Transcribe the entries exactly as they stand below, passing over any picture.

━━━━━ Records for processing ━━━━━

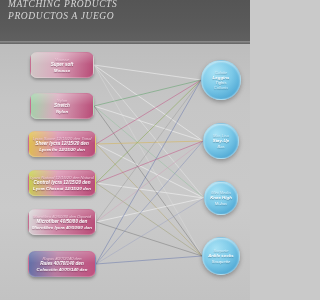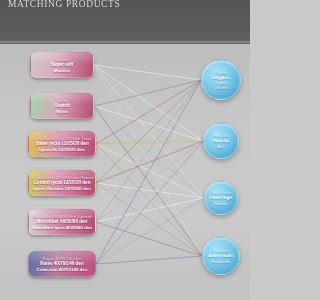--- a/index.html
+++ b/index.html
@@ -3,20 +3,21 @@
 <meta charset="utf-8">
 <style>
   html,body{margin:0;padding:0;}
   body{
     width:250px;height:300px;overflow:hidden;
     font-family:"Liberation Sans", sans-serif;
     background:#c9c9c9;
   }
   #stage{position:relative;width:250px;height:300px;overflow:hidden;
     background:linear-gradient(180deg,#5b5b5b 0%,#5d5d5d 14.5%,#bdbdbd 14.6%,#c6c6c6 35%,#cacaca 70%,#c2c2c2 100%);
+    font-style:italic;
   }
 
   
   #header{position:absolute;left:0;top:0;width:250px;height:44px;
     background:linear-gradient(180deg,#555555 0%,#5a5a5a 60%,#616161 100%);
   }
   #header .ttl{
     position:absolute;left:8px;font-family:"Liberation Serif",serif;
     color:#d7d7d7;letter-spacing:.6px;font-size:9.5px;white-space:nowrap;
   }
@@ -62,20 +63,21 @@
   .rnode .ln.c{color:#eaf8ff;font-size:4.1px;}
   .rnode .ln.d{color:#cfeefb;font-size:4.0px;}
 </style>
 </head>
 <body>
 
 <div id="stage">
 
   <div id="header">
     <div class="ttl" id="ttl-en">MATCHING PRODUCTS</div>
+    <div class="ttl" id="ttl-es">PRODUCTOS A JUEGO</div>
     <div class="sep"></div>
   </div>
 
   <svg id="edges" viewBox="0 0 250 300" preserveAspectRatio="none">
       <line x1="94" y1="65" x2="201" y2="80" stroke="#ffffff" stroke-width="0.55" stroke-opacity="0.85"></line>
       <line x1="94" y1="65" x2="203" y2="141" stroke="#ffffff" stroke-width="0.55" stroke-opacity="0.85"></line>
       <line x1="94" y1="65" x2="204" y2="198" stroke="#eeeeee" stroke-width="0.55" stroke-opacity="0.85"></line>
       <line x1="94" y1="65" x2="202" y2="256" stroke="#dddddd" stroke-width="0.55" stroke-opacity="0.85"></line>
       <line x1="94" y1="106" x2="201" y2="80" stroke="#4f9b5e" stroke-width="0.55" stroke-opacity="0.85"></line>
       <line x1="94" y1="106" x2="203" y2="141" stroke="#ffffff" stroke-width="0.55" stroke-opacity="0.85"></line>

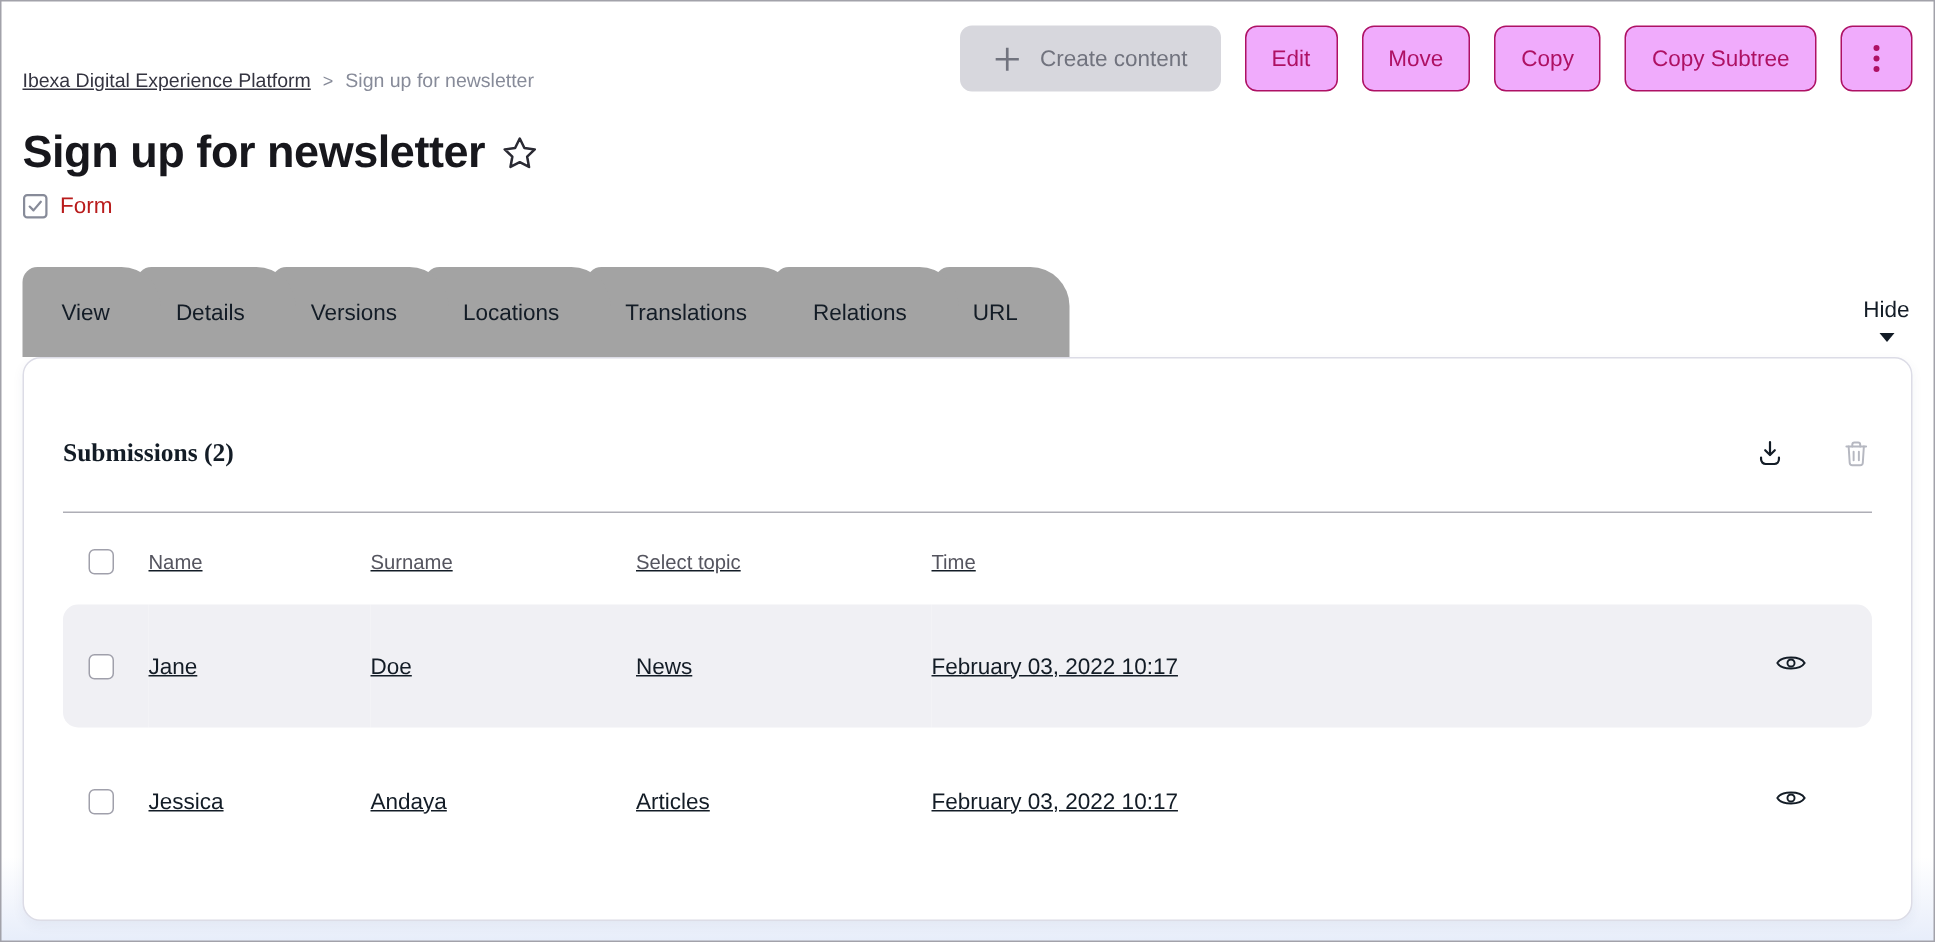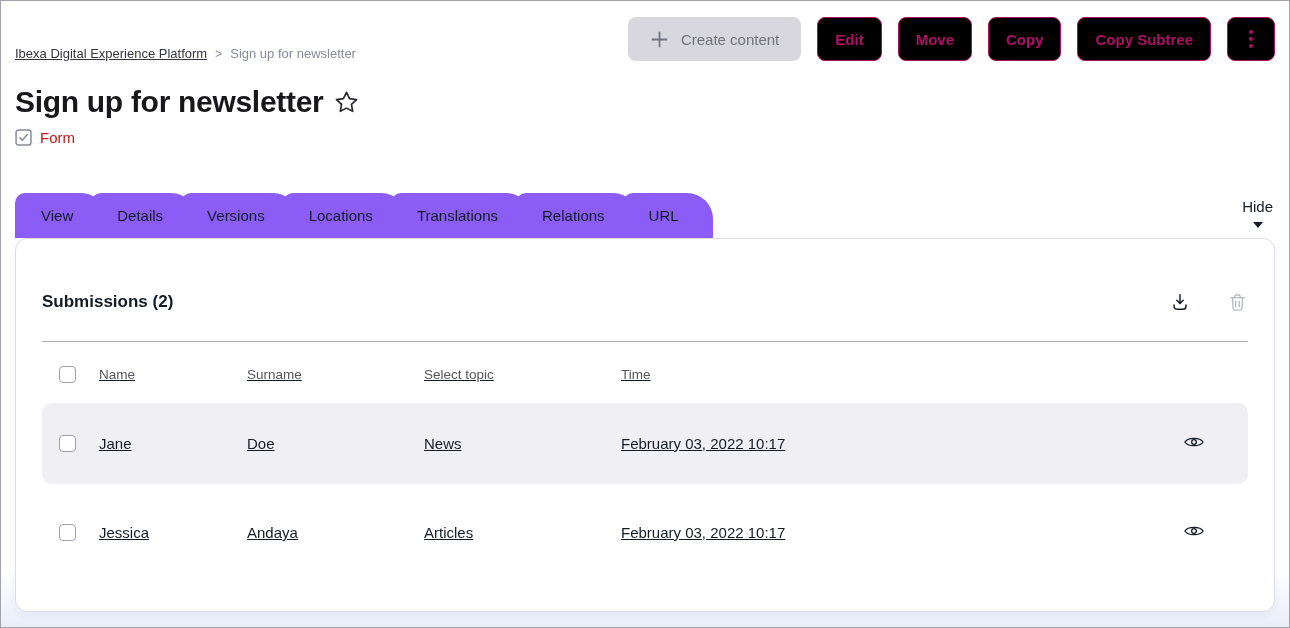--- a/index.html
+++ b/index.html
@@ -12,47 +12,47 @@
     color: #131c26;
   }
   
   .topbar { display:flex; justify-content:space-between; align-items:flex-end; padding:16px 14px 0 14px; }
   .breadcrumb { font-size:13px; padding-top:8px; display:flex; gap:8px; align-items:center; white-space:nowrap; }
   .breadcrumb a { color:#343440; text-decoration:underline; cursor:pointer; }
   .crumb-sep { color:#878b99; font-size:12px; }
   .crumb-current { color:#878b99; }
   .actions { display:flex; gap:16px; align-items:center; }
   .btn { height:44px; border-radius:8px; font-family:"Liberation Sans",sans-serif;
-         font-size:15px; font-weight:700; display:flex; align-items:center; justify-content:center;
-         cursor:pointer; background:#000000; }
+         font-size:15px; font-weight:400; display:flex; align-items:center; justify-content:center;
+         cursor:pointer; background:#f0abfc; }
   .btn-disabled { background:#d7d7dd; color:#71737e; border:none; padding:0 22px; gap:12px; font-weight:400; cursor:default; }
   .btn-outline { border:1px solid #ae1164; color:#ae1164; padding:0 17px; }
   .btn-kebab { width:48px; padding:0; border:1px solid #ae1164; flex-direction:column; gap:3px; }
   .btn-kebab i { width:4px; height:4px; border-radius:50%; background:#ae1164; display:block; }
   
   .title-row { margin:22px 14px 0; display:flex; align-items:center; gap:10px; }
   .title-row h1 { font-size:30px; line-height:38px; font-weight:700; letter-spacing:-0.3px; color:#17171c; }
   .star { display:flex; align-items:center; cursor:pointer; }
   .type-row { margin:6px 14px 0; display:flex; align-items:center; gap:8px; color:#b91c1c; font-size:15px; height:20px; }
   
   .tabs { margin:45px 14px 0; display:flex; align-items:flex-end; position:relative; z-index:2; height:46px; }
-  .tab { height:45px; display:flex; align-items:center; background:#8b5cf6;
+  .tab { height:60px; display:flex; align-items:center; background:#a3a3a3;
          border-radius:10px 26px 0 0; padding:0 34px 0 26px; margin-right:-16px;
          font-size:15px; color:#131c26; position:relative; cursor:pointer; white-space:nowrap; }
   .tab.active { background:#fff; border:1px solid #d8d8e2; border-bottom:none; height:46px;
                 margin-bottom:-1px; z-index:10 !important; }
   .hide-ctl { margin-left:auto; display:flex; align-items:center; gap:7px; padding:0 2px 10px 0;
               font-size:15px; color:#131c26; cursor:pointer;flex-direction:column; }
   .caret-down { width:0; height:0; border-left:5px solid transparent; border-right:5px solid transparent;
                 border-top:6px solid #131c26; }
   
   .panel { margin:0 14px; background:#fff; border:1px solid #dcdce6; border-radius:12px;
            position:relative; z-index:1; padding:0 26px 30px; box-shadow:0 3px 8px rgba(40,50,90,0.05); }
   .panel-head { display:flex; justify-content:space-between; align-items:center; padding-top:52px; }
-  .panel-head h2 { font-size:17px; font-weight:700; color:#131c26; }
+  .panel-head h2 { font-size:17px; font-weight:700; color:#131c26;font-family:Liberation Serif, serif; }
   .head-icons { display:flex; gap:36px; align-items:center; }
   .icon-btn { background:none; border:none; cursor:pointer; display:flex; align-items:center; padding:0; }
   .icon-btn.disabled { cursor:default; }
   
   .table-wrap { margin-top:28px; border-top:1px solid #aeaeb6; }
   table { width:100%; border-collapse:separate; border-spacing:0 8px;text-decoration:underline; }
   th { font-size:13.5px; font-weight:400; color:#55555f; text-align:left; padding:16px 0 12px; }
   th:first-child, td:first-child { padding-left:17px; }
   td { font-size:15px; color:#131c26; padding:32px 0; }
   tr.row-alt td { background:#f0f0f4; }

━━━━━

* Answer space:
--- a/index.html
+++ b/index.html
@@ -3,20 +3,21 @@
 <meta charset="utf-8">
 <style>
   html,body{margin:0;padding:0;}
   body{
     width:250px;height:300px;overflow:hidden;
     font-family:"Liberation Sans", sans-serif;
     background:#c9c9c9;
   }
   #stage{position:relative;width:250px;height:300px;overflow:hidden;
     background:linear-gradient(180deg,#5b5b5b 0%,#5d5d5d 14.5%,#bdbdbd 14.6%,#c6c6c6 35%,#cacaca 70%,#c2c2c2 100%);
+    font-style:italic;
   }
 
   
   #header{position:absolute;left:0;top:0;width:250px;height:44px;
     background:linear-gradient(180deg,#555555 0%,#5a5a5a 60%,#616161 100%);
   }
   #header .ttl{
     position:absolute;left:8px;font-family:"Liberation Serif",serif;
     color:#d7d7d7;letter-spacing:.6px;font-size:9.5px;white-space:nowrap;
   }
@@ -62,20 +63,21 @@
   .rnode .ln.c{color:#eaf8ff;font-size:4.1px;}
   .rnode .ln.d{color:#cfeefb;font-size:4.0px;}
 </style>
 </head>
 <body>
 
 <div id="stage">
 
   <div id="header">
     <div class="ttl" id="ttl-en">MATCHING PRODUCTS</div>
+    <div class="ttl" id="ttl-es">PRODUCTOS A JUEGO</div>
     <div class="sep"></div>
   </div>
 
   <svg id="edges" viewBox="0 0 250 300" preserveAspectRatio="none">
       <line x1="94" y1="65" x2="201" y2="80" stroke="#ffffff" stroke-width="0.55" stroke-opacity="0.85"></line>
       <line x1="94" y1="65" x2="203" y2="141" stroke="#ffffff" stroke-width="0.55" stroke-opacity="0.85"></line>
       <line x1="94" y1="65" x2="204" y2="198" stroke="#eeeeee" stroke-width="0.55" stroke-opacity="0.85"></line>
       <line x1="94" y1="65" x2="202" y2="256" stroke="#dddddd" stroke-width="0.55" stroke-opacity="0.85"></line>
       <line x1="94" y1="106" x2="201" y2="80" stroke="#4f9b5e" stroke-width="0.55" stroke-opacity="0.85"></line>
       <line x1="94" y1="106" x2="203" y2="141" stroke="#ffffff" stroke-width="0.55" stroke-opacity="0.85"></line>

--- a/index.html
+++ b/index.html
@@ -12,47 +12,47 @@
     color: #131c26;
   }
   
   .topbar { display:flex; justify-content:space-between; align-items:flex-end; padding:16px 14px 0 14px; }
   .breadcrumb { font-size:13px; padding-top:8px; display:flex; gap:8px; align-items:center; white-space:nowrap; }
   .breadcrumb a { color:#343440; text-decoration:underline; cursor:pointer; }
   .crumb-sep { color:#878b99; font-size:12px; }
   .crumb-current { color:#878b99; }
   .actions { display:flex; gap:16px; align-items:center; }
   .btn { height:44px; border-radius:8px; font-family:"Liberation Sans",sans-serif;
-         font-size:15px; font-weight:700; display:flex; align-items:center; justify-content:center;
-         cursor:pointer; background:#000000; }
+         font-size:15px; font-weight:400; display:flex; align-items:center; justify-content:center;
+         cursor:pointer; background:#f0abfc; }
   .btn-disabled { background:#d7d7dd; color:#71737e; border:none; padding:0 22px; gap:12px; font-weight:400; cursor:default; }
   .btn-outline { border:1px solid #ae1164; color:#ae1164; padding:0 17px; }
   .btn-kebab { width:48px; padding:0; border:1px solid #ae1164; flex-direction:column; gap:3px; }
   .btn-kebab i { width:4px; height:4px; border-radius:50%; background:#ae1164; display:block; }
   
   .title-row { margin:22px 14px 0; display:flex; align-items:center; gap:10px; }
   .title-row h1 { font-size:30px; line-height:38px; font-weight:700; letter-spacing:-0.3px; color:#17171c; }
   .star { display:flex; align-items:center; cursor:pointer; }
   .type-row { margin:6px 14px 0; display:flex; align-items:center; gap:8px; color:#b91c1c; font-size:15px; height:20px; }
   
   .tabs { margin:45px 14px 0; display:flex; align-items:flex-end; position:relative; z-index:2; height:46px; }
-  .tab { height:45px; display:flex; align-items:center; background:#8b5cf6;
+  .tab { height:60px; display:flex; align-items:center; background:#a3a3a3;
          border-radius:10px 26px 0 0; padding:0 34px 0 26px; margin-right:-16px;
          font-size:15px; color:#131c26; position:relative; cursor:pointer; white-space:nowrap; }
   .tab.active { background:#fff; border:1px solid #d8d8e2; border-bottom:none; height:46px;
                 margin-bottom:-1px; z-index:10 !important; }
   .hide-ctl { margin-left:auto; display:flex; align-items:center; gap:7px; padding:0 2px 10px 0;
               font-size:15px; color:#131c26; cursor:pointer;flex-direction:column; }
   .caret-down { width:0; height:0; border-left:5px solid transparent; border-right:5px solid transparent;
                 border-top:6px solid #131c26; }
   
   .panel { margin:0 14px; background:#fff; border:1px solid #dcdce6; border-radius:12px;
            position:relative; z-index:1; padding:0 26px 30px; box-shadow:0 3px 8px rgba(40,50,90,0.05); }
   .panel-head { display:flex; justify-content:space-between; align-items:center; padding-top:52px; }
-  .panel-head h2 { font-size:17px; font-weight:700; color:#131c26; }
+  .panel-head h2 { font-size:17px; font-weight:700; color:#131c26;font-family:Liberation Serif, serif; }
   .head-icons { display:flex; gap:36px; align-items:center; }
   .icon-btn { background:none; border:none; cursor:pointer; display:flex; align-items:center; padding:0; }
   .icon-btn.disabled { cursor:default; }
   
   .table-wrap { margin-top:28px; border-top:1px solid #aeaeb6; }
   table { width:100%; border-collapse:separate; border-spacing:0 8px;text-decoration:underline; }
   th { font-size:13.5px; font-weight:400; color:#55555f; text-align:left; padding:16px 0 12px; }
   th:first-child, td:first-child { padding-left:17px; }
   td { font-size:15px; color:#131c26; padding:32px 0; }
   tr.row-alt td { background:#f0f0f4; }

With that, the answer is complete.